Жизнь удивительна и непредсказуема. Как бы хотелось чтобы и со мной на склоне Везувия случилось что-нибудь в этом роде. Увидеть бы в качестве отшельника бывшего лондонского таксиста или старого раскаявшегося издателя… Но нет, черная дорога безжалостно вела меня наверх, не давая приятной передышки. Вдруг, уже близко к вершине, я увидел силуэты женщин, поднимавшихся по воздуху в спокойной и деловитой манере: кресельный подъемник все-таки работал. Он заменил знаменитую железную дорогу Кука, разрушенную последним извержением. Вереница женщин (среди них ни единой валькирии) скрылась в тумане. Поднявшись наверх, я зачарованно смотрел, как дамы, аккуратно пристегнутые к креслу, выходили на вершину, словно это была самая обыкновенная вещь на свете. Проводники подозвали к себе свои группы и повели их к кратеру.
Словно стая маленьких любопытных птиц, мы, туристы, числом около двухсот, остановились на вершине большой груды шлака. Воздух звенел от полезной информации. Я слышал, как один гид сказал: в поперечнике кратер достигает ста пятидесяти ярдов, а глубина его — семьсот футов. Ничто не указывает на то, что Везувий до сих пор жив, за исключением фумеролей, точно таких, какие я видел на Флегреанских полях. Гиды подносили к щелям газеты, и они немедленно вспыхивали. Люди задавали сотни вопросов, но на самые интересные ответов не получили.
Любопытно, что до извержения 79 года, когда погибли Помпеи, никто и не думал, что Везувий — действующий вулкан. Ужасная гора шлака, которую мы видели перед собой, была тогда густым лесом, славившимся кабанами. Затем произошло извержение. С тех пор оно повторялось через неравные промежутки времени. Иногда случался длительный простой, как, например, с 1500 по 1631 год. 0 тот период гору снова возделали для земледелия, а кабаны вернулись в поросший лесами кратер. В то время, мне кажется, Везувий выглядел менее активным, чем Флегреанские поля.
Самым лучшим очевидцем извержения 79 года был Плиний Младший. Его дядя, Плиний Старший, адмирал флота при Мизене, погиб во время стихийного бедствия. 24 августа 70 года было, возможно, одним из тех жарких дней, когда невозможно охладить себя даже в море.

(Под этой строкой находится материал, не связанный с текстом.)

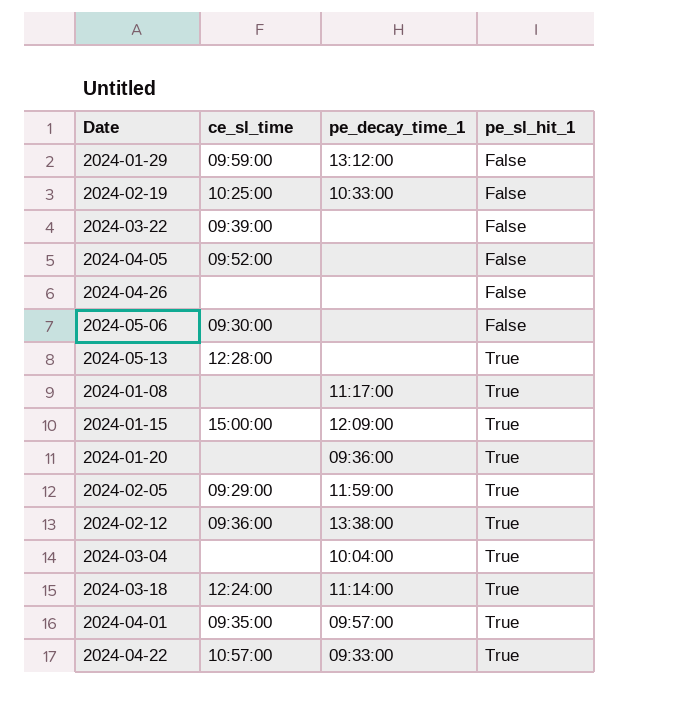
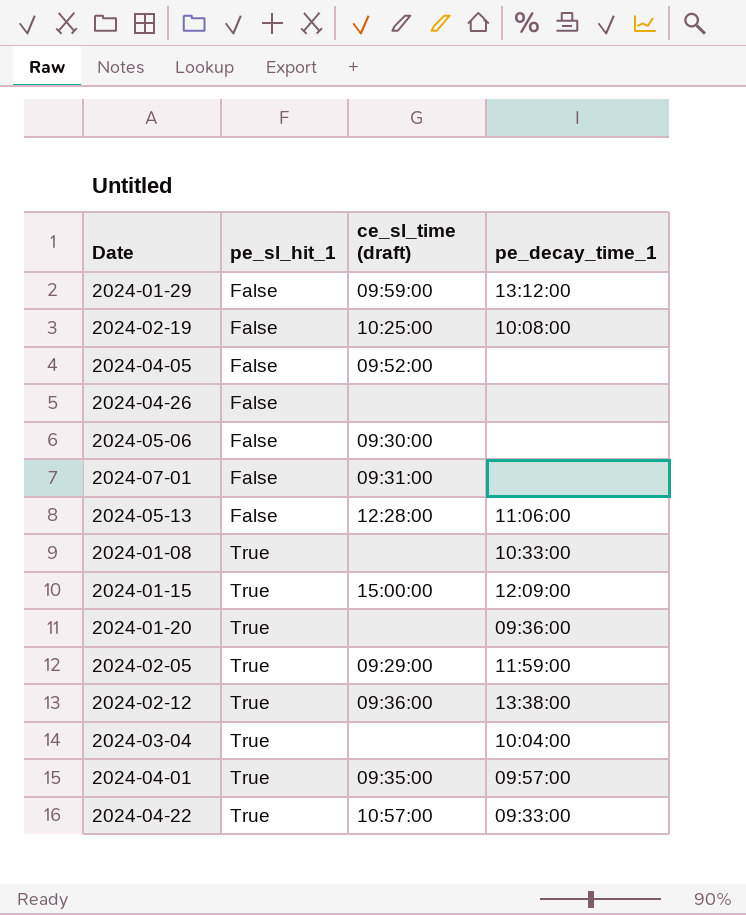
column pe_sl_hit_1 | position: 4 -> 2
column name: ce_sl_time -> ce_sl_time (draft)
row 2024-03-22: 09:39:00 | none | False -> none
row 2024-03-18: 12:24:00 | 11:14:00 | True -> none
2024-02-19 | pe_decay_time_1: 10:33:00 -> 10:08:00
row 2024-07-01: none -> False | 09:31:00 | none
2024-05-13 | pe_sl_hit_1: True -> False
2024-05-13 | pe_decay_time_1: none -> 11:06:00
2024-01-08 | pe_decay_time_1: 11:17:00 -> 10:33:00

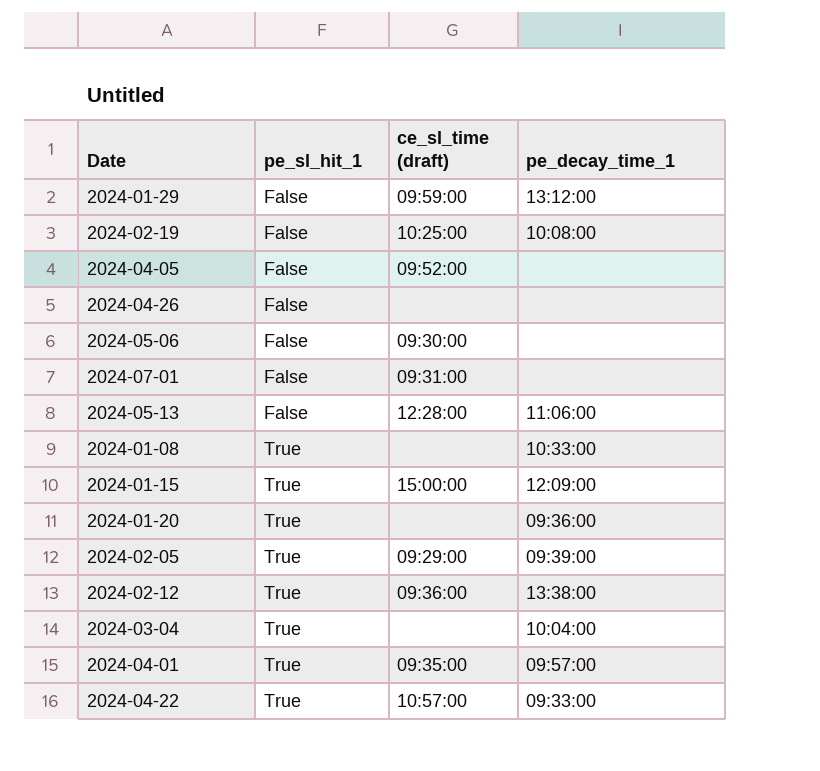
2024-02-05 | pe_decay_time_1: 11:59:00 -> 09:39:00

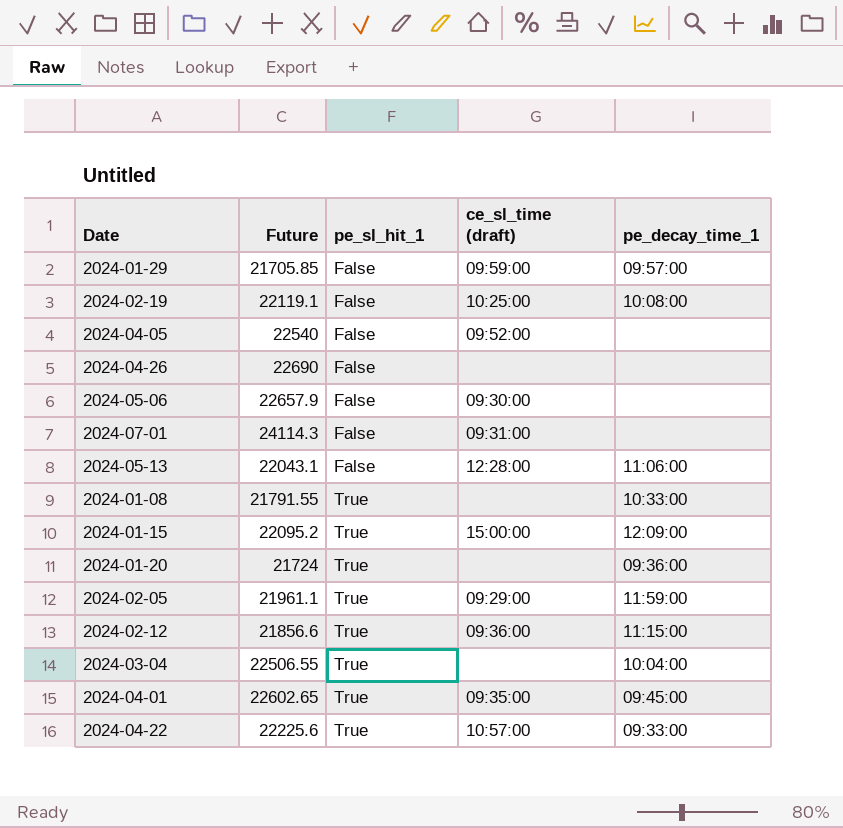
column Future | position: none -> 2
2024-01-29 | pe_decay_time_1: 13:12:00 -> 09:57:00
2024-02-05 | pe_decay_time_1: 09:39:00 -> 11:59:00
2024-02-12 | pe_decay_time_1: 13:38:00 -> 11:15:00
2024-04-01 | pe_decay_time_1: 09:57:00 -> 09:45:00

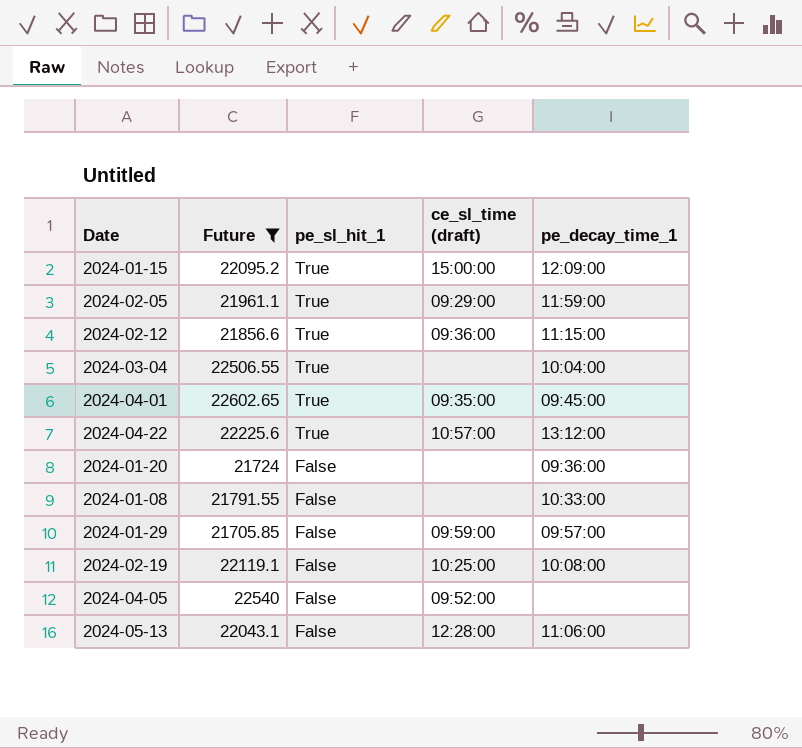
filter: none -> Future <= 22602.65
row order: pe_sl_hit_1 ascending -> pe_sl_hit_1 descending
2024-04-22 | pe_decay_time_1: 09:33:00 -> 13:12:00
2024-01-20 | pe_sl_hit_1: True -> False
2024-01-08 | pe_sl_hit_1: True -> False

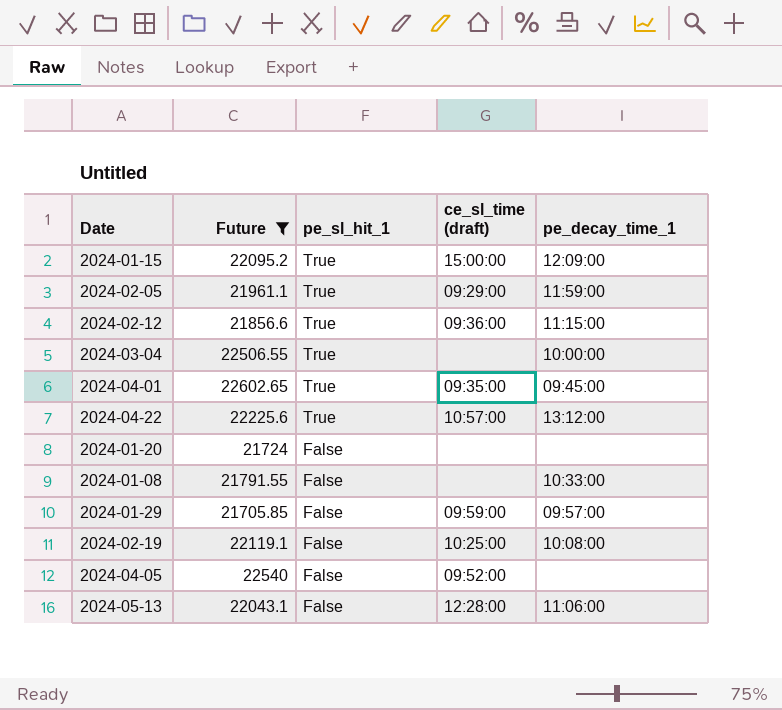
2024-03-04 | pe_decay_time_1: 10:04:00 -> 10:00:00
2024-01-20 | pe_decay_time_1: 09:36:00 -> none

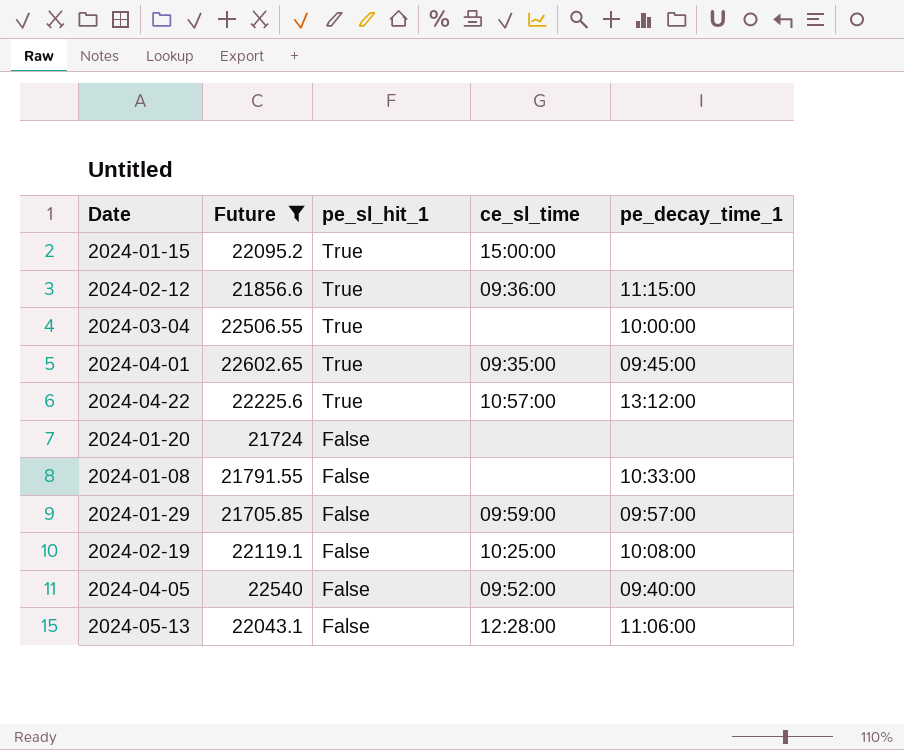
column name: ce_sl_time (draft) -> ce_sl_time
row 2024-02-05: 21961.1 | True | 09:29:00 | 11:59:00 -> none
2024-01-15 | pe_decay_time_1: 12:09:00 -> none
2024-04-05 | pe_decay_time_1: none -> 09:40:00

Плиний жил со своей вдовой сестрой и ее сыном, Плинием Младшим. Мальчику было семнадцать лет. После прохладной ванны Плиний вернулся в библиотеку, чтобы прибавить что-то к ста шестидесяти томам своих заметок, ставших потом «Естественной историей». Сестра попросила его оставить работу и выйти на улицу, посмотреть на повисшее над Везувием странное облако. Она сравнила облако с пальмой. Он попросил подать ему сандалии и вышел. Взглянув на облако, понял, что это — природный феномен, требующий расследования. Приказал подать себе небольшую галеру и перевезти через бухту. Когда он совсем собрался выходить, услышал жалобный крик о помощи. Кричала жена его друга, жившего в вилле у подножия горы. Она просила Плиния прислать корабль, так как спастись можно было только по морю. Адмирал решил организовать спасательную экспедицию и приказал собрать несколько кораблей.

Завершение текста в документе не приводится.